- **EXERCISE DESCRIPTION**
A faithful copy of the entries is required, with no images in it.
─── GIVEN ENTRIES
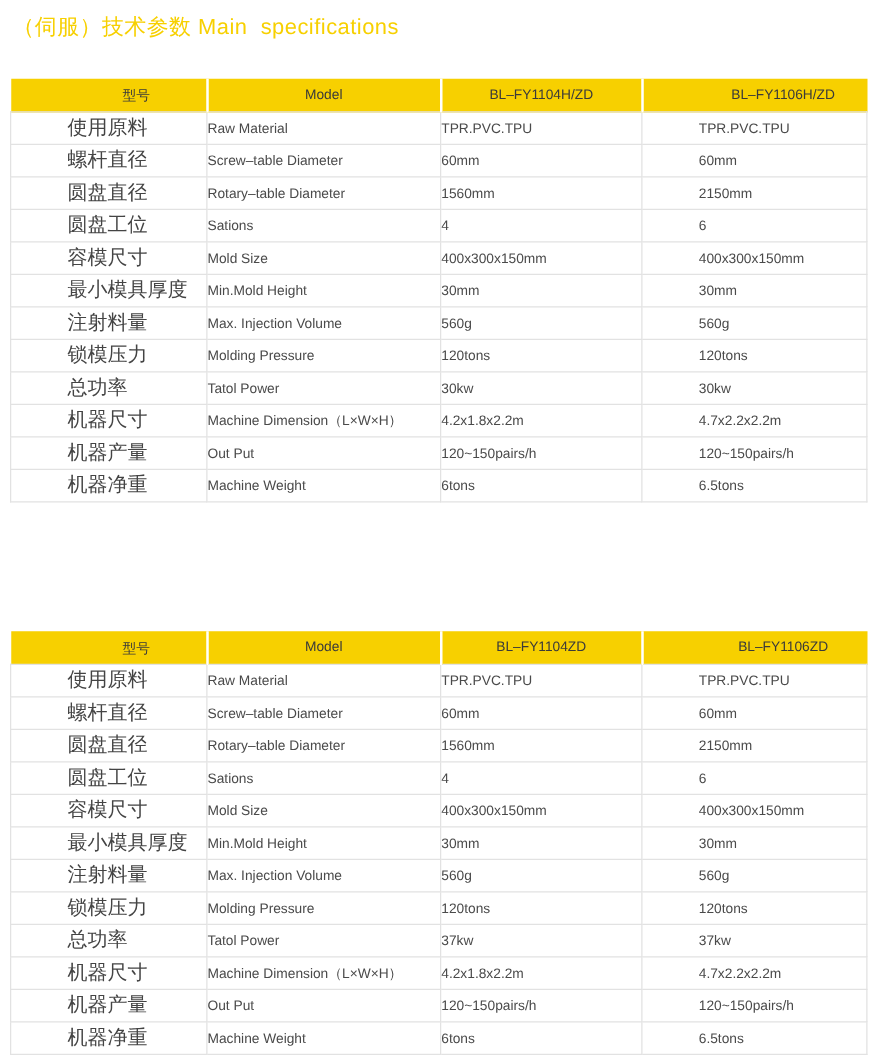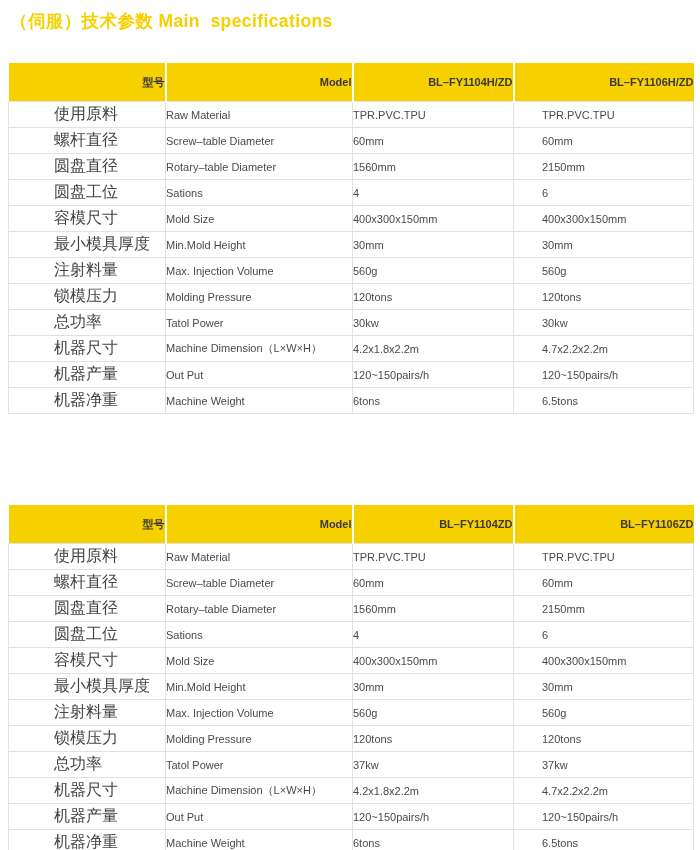--- a/index.html
+++ b/index.html
@@ -19,7 +19,7 @@
     margin: 0;
     padding: 0;
     font-size: 17.5px;
-    font-weight: 700;
+    font-weight: 400;
     letter-spacing: 0.4px;
     color: var(--accent, #F7D000);
     white-space: pre;

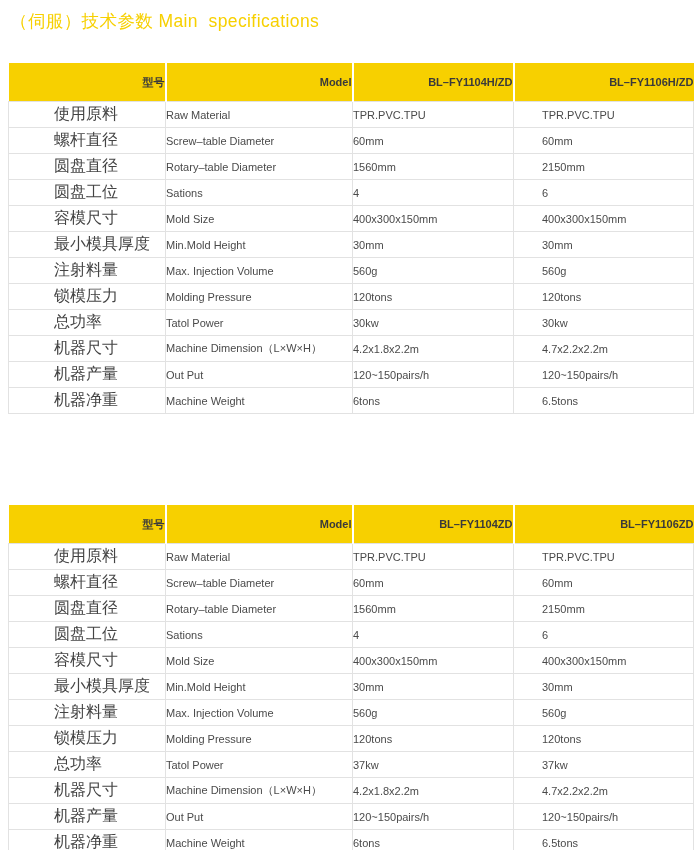--- a/index.html
+++ b/index.html
@@ -46,10 +46,10 @@
   .spec-table th {
     background: var(--accent, #F7D000);
     color: var(--header_text, #3A3A3A);
-    height: 38px;
+    height: 26px;
     font-size: 11px;
-    font-weight: 700;
-    text-align: right;
+    font-weight: 400;
+    text-align: center;
     padding: 0;
     border: none;
     border-right: 2px solid #ffffff;

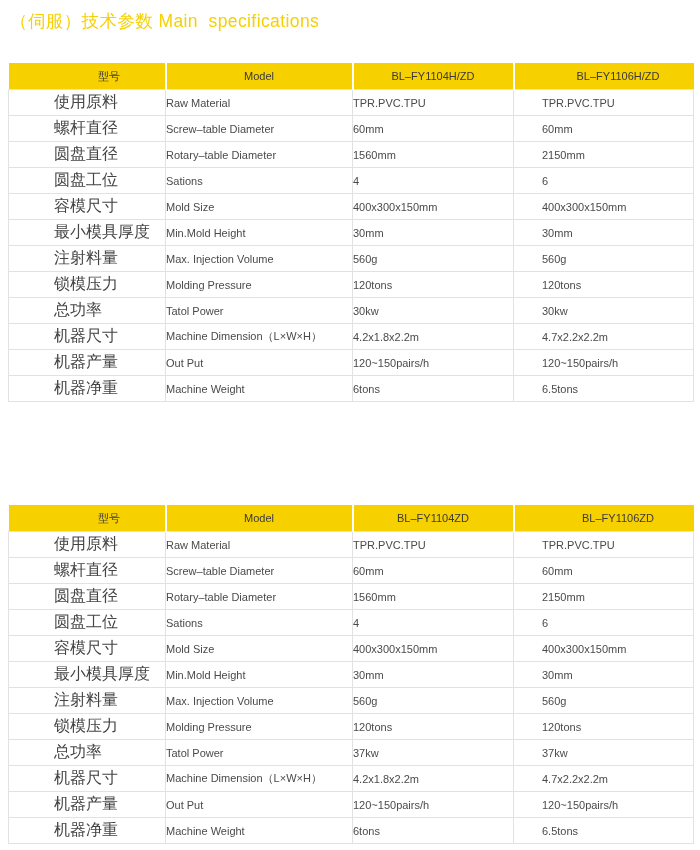--- a/index.html
+++ b/index.html
@@ -72,7 +72,7 @@
   .spec-table th:nth-child(1), .spec-table td:nth-child(1) { padding-left: 45px; }
   .spec-table th:nth-child(2), .spec-table td:nth-child(2) { }
   .spec-table th:nth-child(3), .spec-table td:nth-child(3) { }
-  .spec-table th:nth-child(4), .spec-table td:nth-child(4) { padding-left: 28px; }
+  .spec-table th:nth-child(4), .spec-table td:nth-child(4) { padding-left: 45px; }
 
   .spec-table td:nth-child(1) { font-size: 16px; color: #444444; }
 </style>

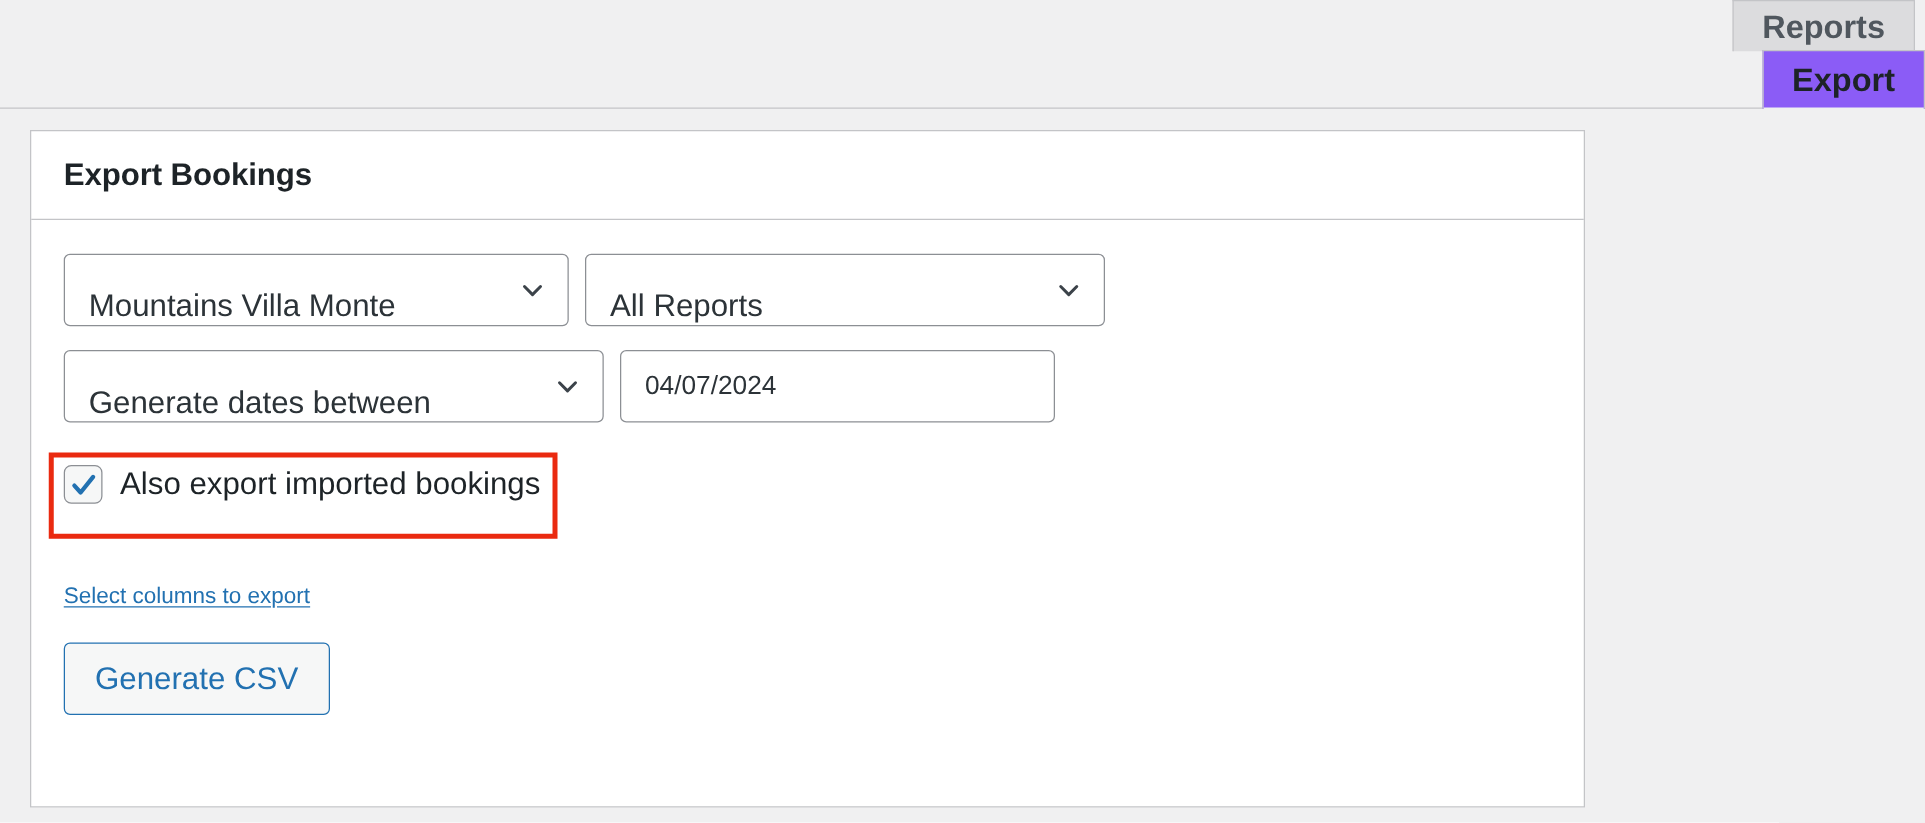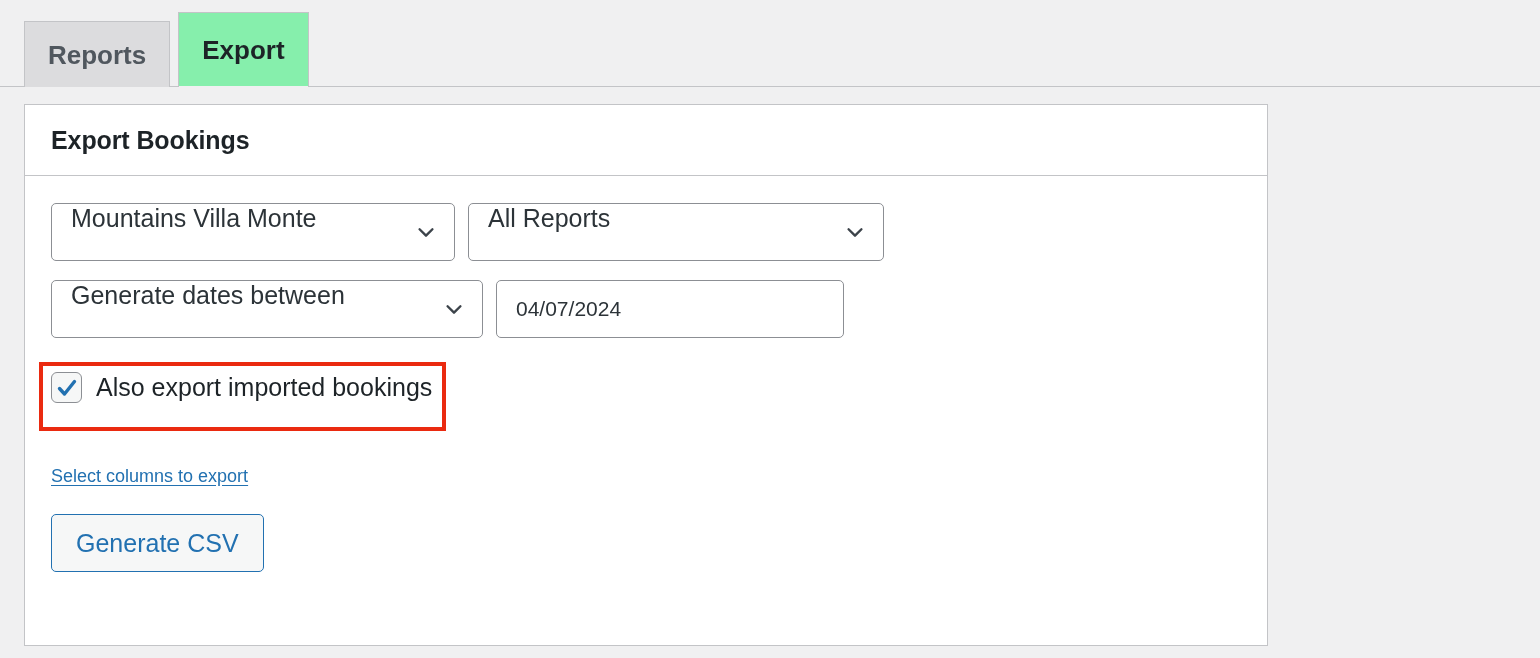--- a/index.html
+++ b/index.html
@@ -28,6 +28,7 @@
     align-items: flex-end;
     padding-left: 24px;
     border-bottom: 1px solid #c3c4c7;
+    flex-direction: column;
   }
   .tab {
     height: 62px;

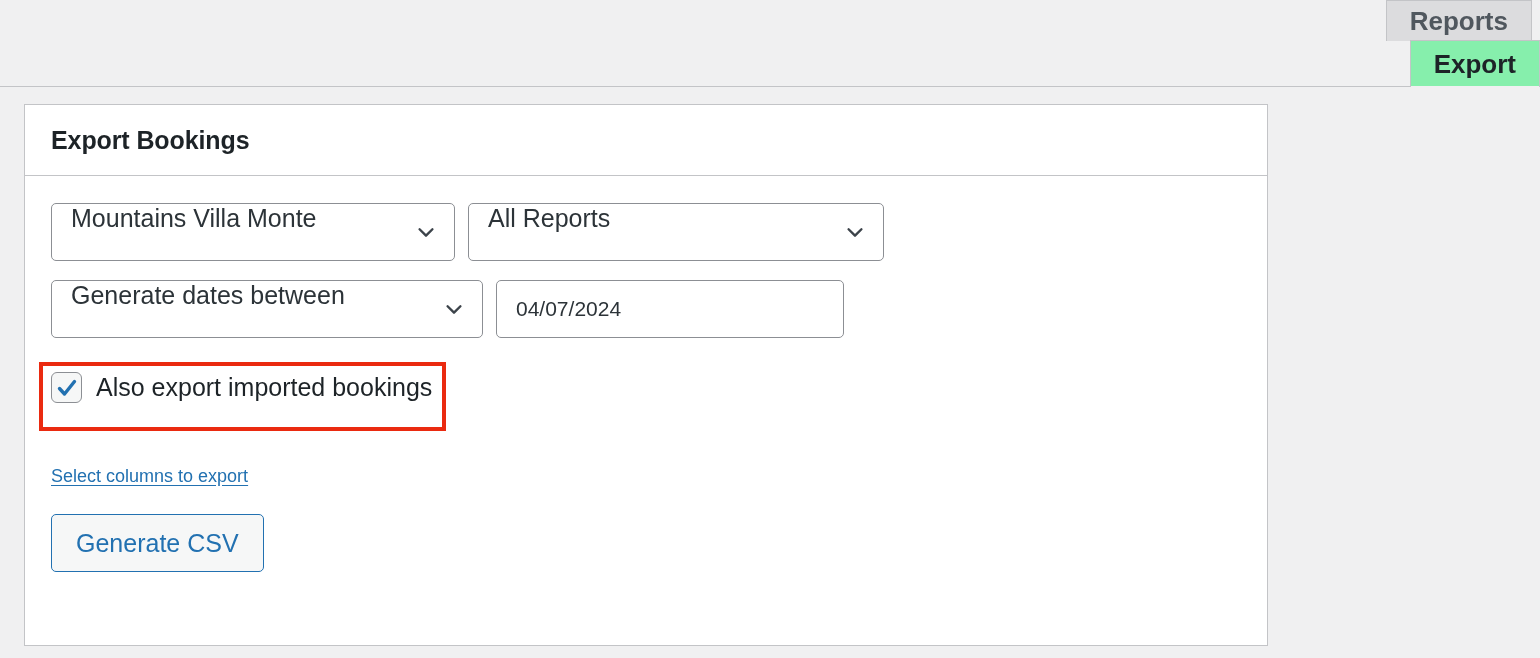--- a/index.html
+++ b/index.html
@@ -52,7 +52,7 @@
     margin-right: 8px;
   }
   .tab.active {
-    background: #86efac;
+    background: #8b5cf6;
     color: #1d2327;
     font-weight: 700;
     height: 75px;

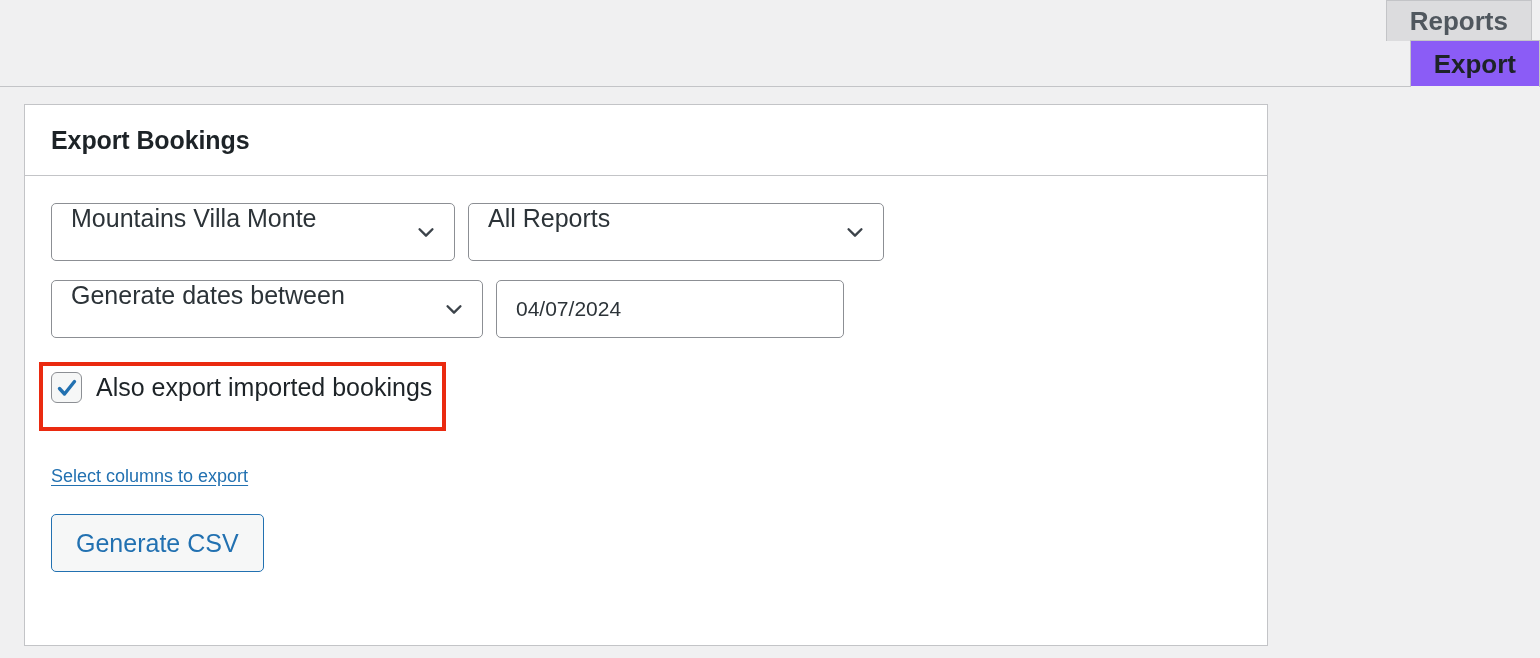--- a/index.html
+++ b/index.html
@@ -115,7 +115,7 @@
     border-radius: 5px;
     background: #ffffff;
     display: flex;
-    align-items: flex-start;
+    align-items: flex-end;
     padding: 0 54px 0 19px;
     font-size: 25px;
     color: #2c3338;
──────
- **SOLUTION**
--- a/index.html
+++ b/index.html
@@ -19,7 +19,7 @@
     margin: 0;
     padding: 0;
     font-size: 17.5px;
-    font-weight: 700;
+    font-weight: 400;
     letter-spacing: 0.4px;
     color: var(--accent, #F7D000);
     white-space: pre;

--- a/index.html
+++ b/index.html
@@ -46,10 +46,10 @@
   .spec-table th {
     background: var(--accent, #F7D000);
     color: var(--header_text, #3A3A3A);
-    height: 38px;
+    height: 26px;
     font-size: 11px;
-    font-weight: 700;
-    text-align: right;
+    font-weight: 400;
+    text-align: center;
     padding: 0;
     border: none;
     border-right: 2px solid #ffffff;

--- a/index.html
+++ b/index.html
@@ -72,7 +72,7 @@
   .spec-table th:nth-child(1), .spec-table td:nth-child(1) { padding-left: 45px; }
   .spec-table th:nth-child(2), .spec-table td:nth-child(2) { }
   .spec-table th:nth-child(3), .spec-table td:nth-child(3) { }
-  .spec-table th:nth-child(4), .spec-table td:nth-child(4) { padding-left: 28px; }
+  .spec-table th:nth-child(4), .spec-table td:nth-child(4) { padding-left: 45px; }
 
   .spec-table td:nth-child(1) { font-size: 16px; color: #444444; }
 </style>

--- a/index.html
+++ b/index.html
@@ -28,6 +28,7 @@
     align-items: flex-end;
     padding-left: 24px;
     border-bottom: 1px solid #c3c4c7;
+    flex-direction: column;
   }
   .tab {
     height: 62px;

--- a/index.html
+++ b/index.html
@@ -52,7 +52,7 @@
     margin-right: 8px;
   }
   .tab.active {
-    background: #86efac;
+    background: #8b5cf6;
     color: #1d2327;
     font-weight: 700;
     height: 75px;

--- a/index.html
+++ b/index.html
@@ -115,7 +115,7 @@
     border-radius: 5px;
     background: #ffffff;
     display: flex;
-    align-items: flex-start;
+    align-items: flex-end;
     padding: 0 54px 0 19px;
     font-size: 25px;
     color: #2c3338;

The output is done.